**SUPPLIED RECORDS**
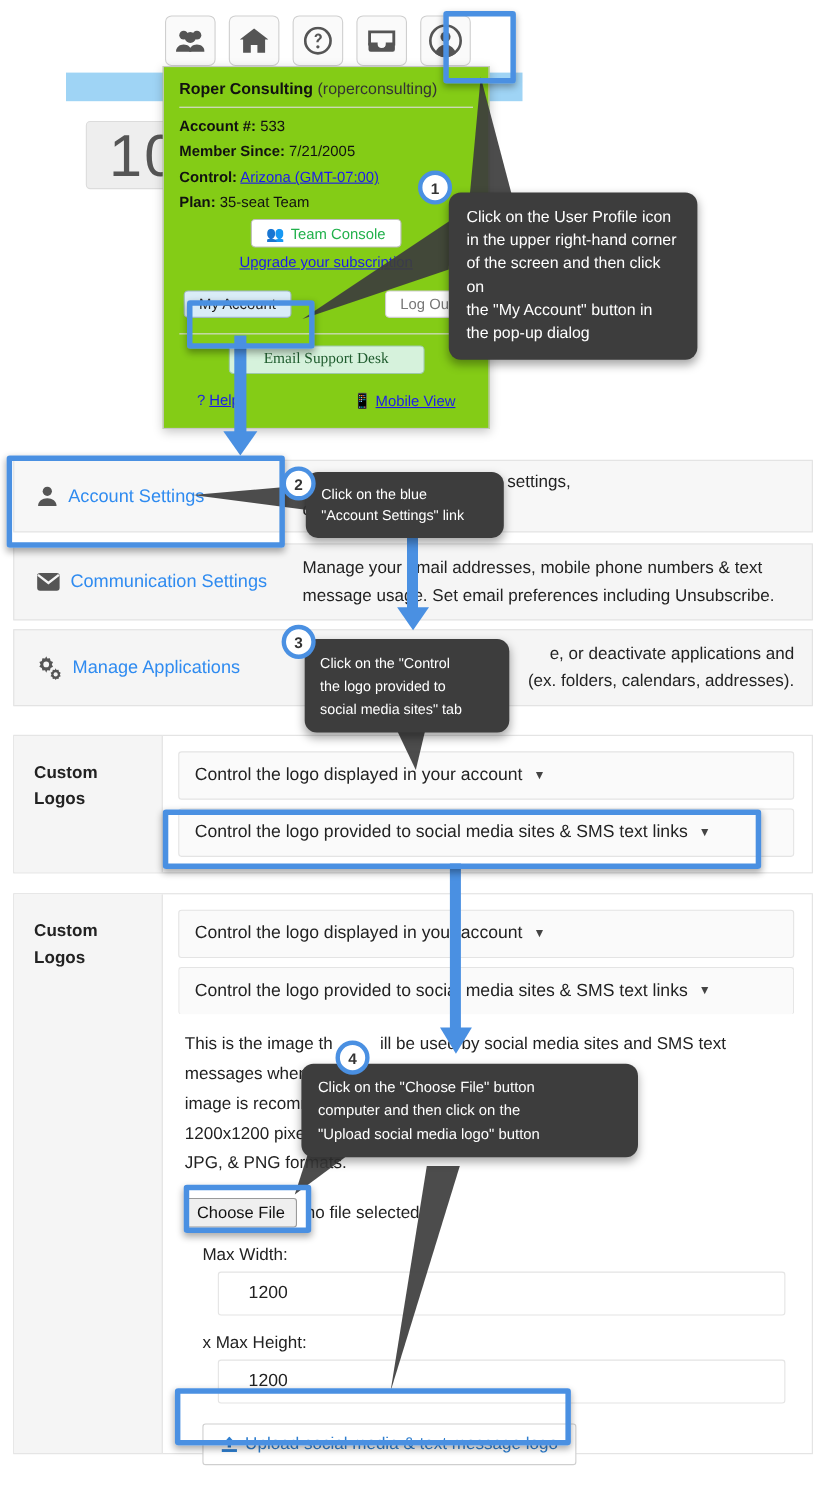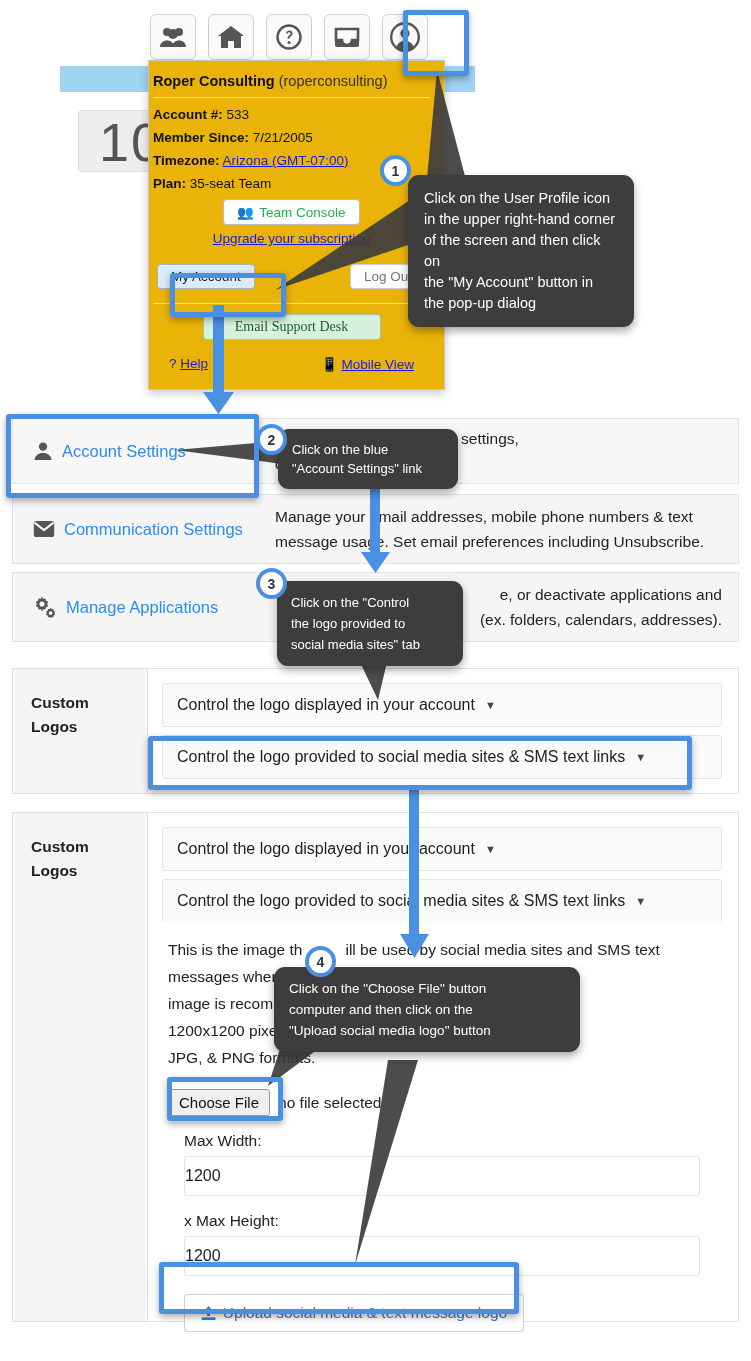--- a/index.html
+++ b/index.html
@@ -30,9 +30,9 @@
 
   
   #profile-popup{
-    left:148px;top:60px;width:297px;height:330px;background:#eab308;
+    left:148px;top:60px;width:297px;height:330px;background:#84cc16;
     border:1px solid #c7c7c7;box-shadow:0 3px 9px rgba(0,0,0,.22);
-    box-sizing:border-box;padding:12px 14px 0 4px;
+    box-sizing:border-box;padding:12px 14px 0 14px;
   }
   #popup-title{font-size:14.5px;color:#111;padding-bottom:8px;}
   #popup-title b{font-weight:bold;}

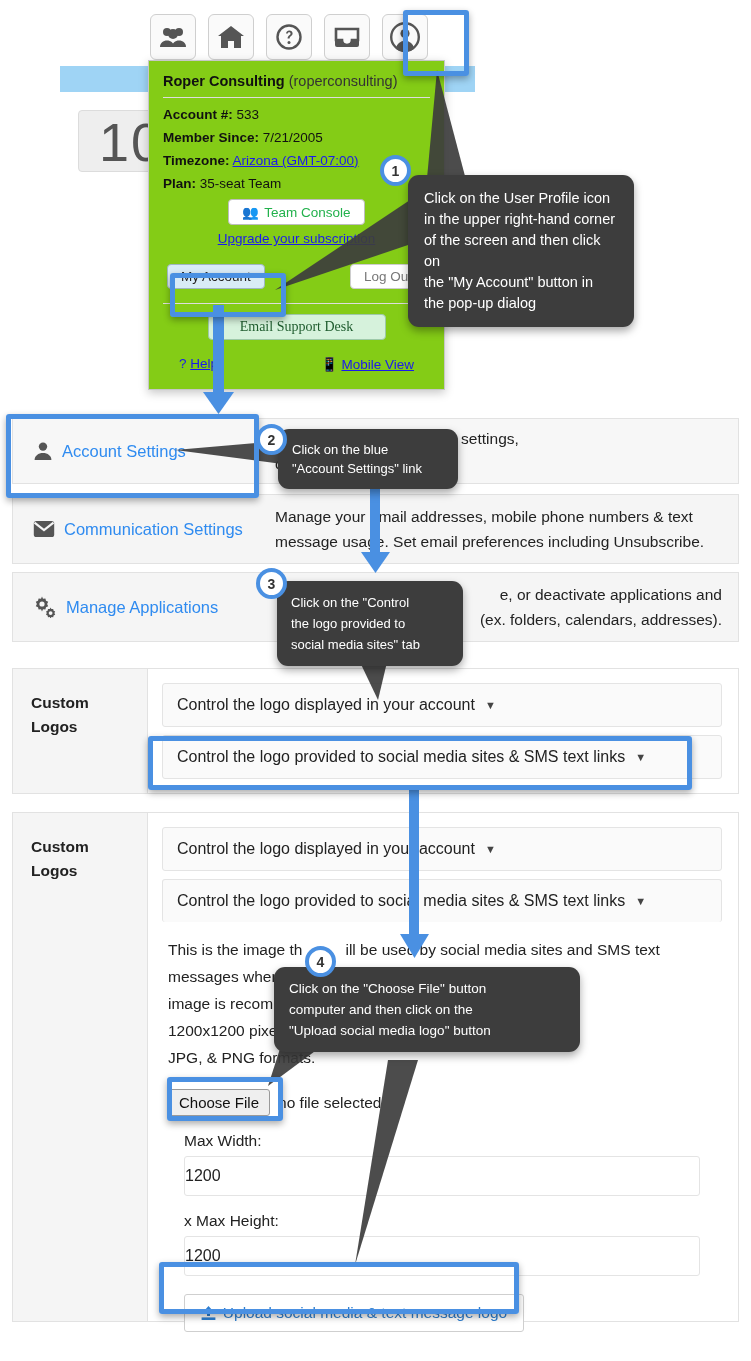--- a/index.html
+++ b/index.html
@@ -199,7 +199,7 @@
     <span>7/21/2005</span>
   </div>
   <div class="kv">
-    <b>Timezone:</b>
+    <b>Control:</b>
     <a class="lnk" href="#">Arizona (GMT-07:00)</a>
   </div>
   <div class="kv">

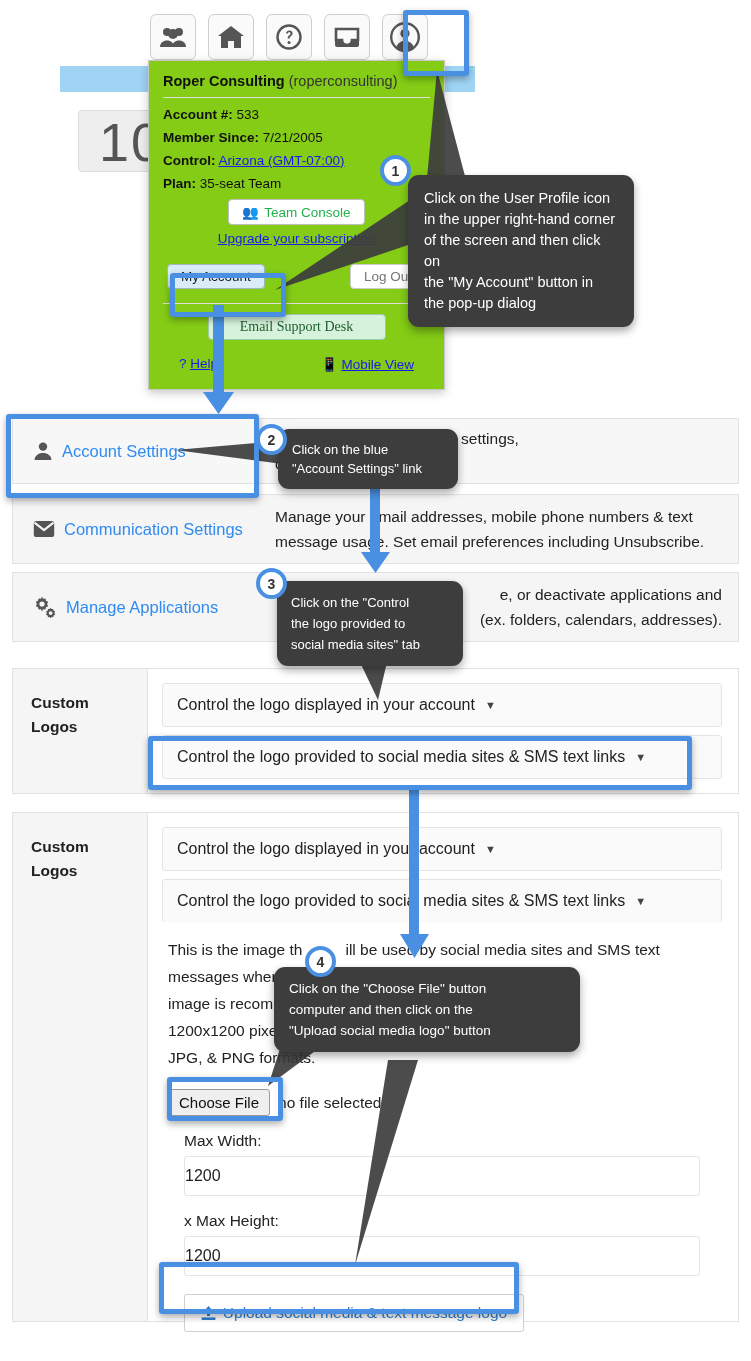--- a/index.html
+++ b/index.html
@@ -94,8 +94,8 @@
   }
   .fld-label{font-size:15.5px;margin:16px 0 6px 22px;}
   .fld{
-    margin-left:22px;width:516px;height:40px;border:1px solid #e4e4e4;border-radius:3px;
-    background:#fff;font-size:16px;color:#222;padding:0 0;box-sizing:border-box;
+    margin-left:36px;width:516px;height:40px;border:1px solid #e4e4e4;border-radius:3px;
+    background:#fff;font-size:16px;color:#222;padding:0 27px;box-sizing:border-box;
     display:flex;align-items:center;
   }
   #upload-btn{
...
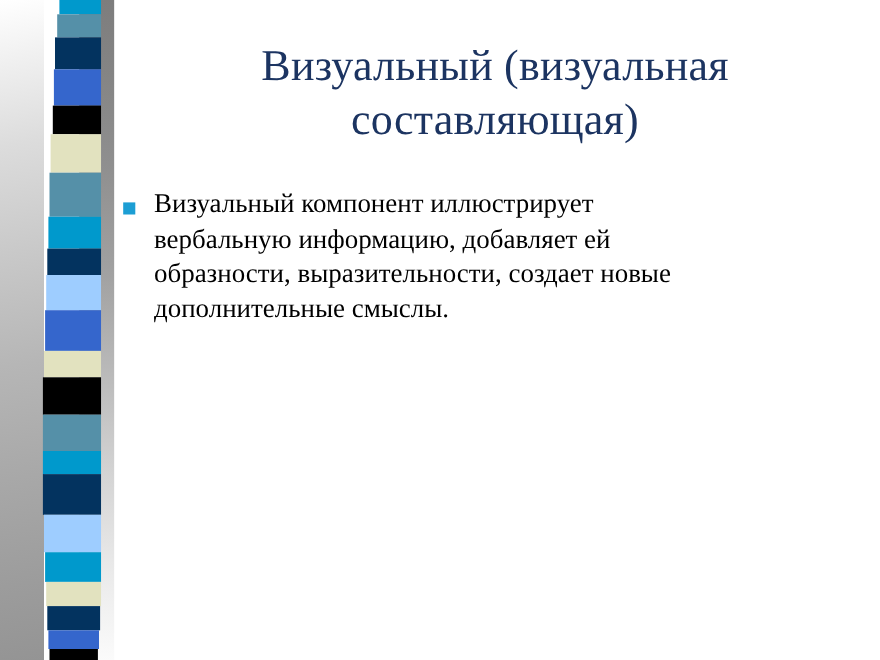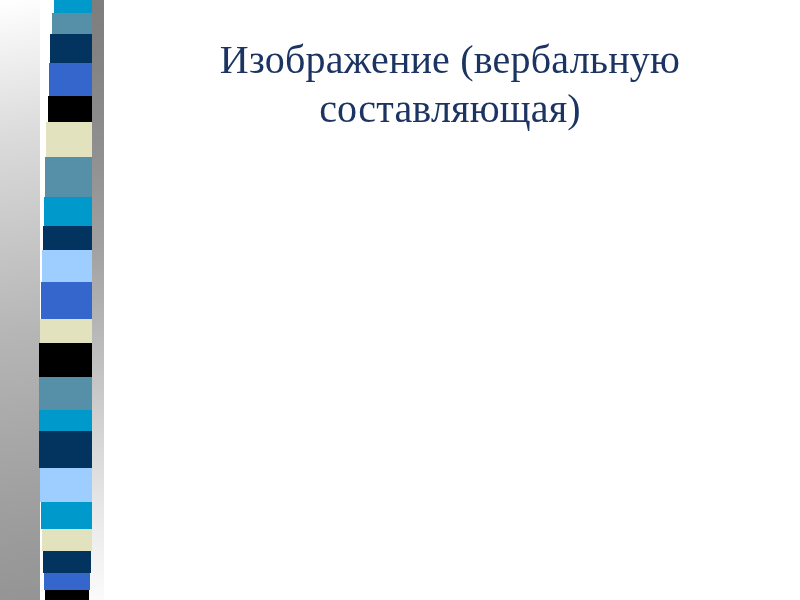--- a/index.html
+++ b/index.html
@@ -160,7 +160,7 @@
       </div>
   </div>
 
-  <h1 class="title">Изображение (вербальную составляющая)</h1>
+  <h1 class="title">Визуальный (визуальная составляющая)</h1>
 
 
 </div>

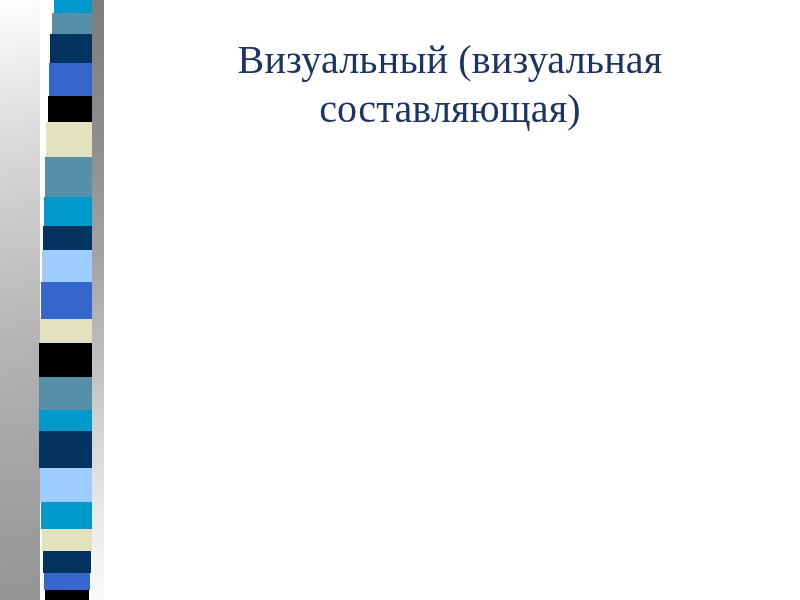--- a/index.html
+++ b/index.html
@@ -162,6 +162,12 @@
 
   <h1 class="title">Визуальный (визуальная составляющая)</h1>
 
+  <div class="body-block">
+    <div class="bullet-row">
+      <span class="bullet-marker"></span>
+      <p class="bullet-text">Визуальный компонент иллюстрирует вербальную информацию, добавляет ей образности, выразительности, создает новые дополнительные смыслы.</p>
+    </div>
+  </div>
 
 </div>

**WORK INSTRUCTIONS**
Starting from the records above, copy each line where the string "визуальная" is found.

**TASK RESPONSE**
+  <h1 class="title">Визуальный (визуальная составляющая)</h1>
   <h1 class="title">Визуальный (визуальная составляющая)</h1>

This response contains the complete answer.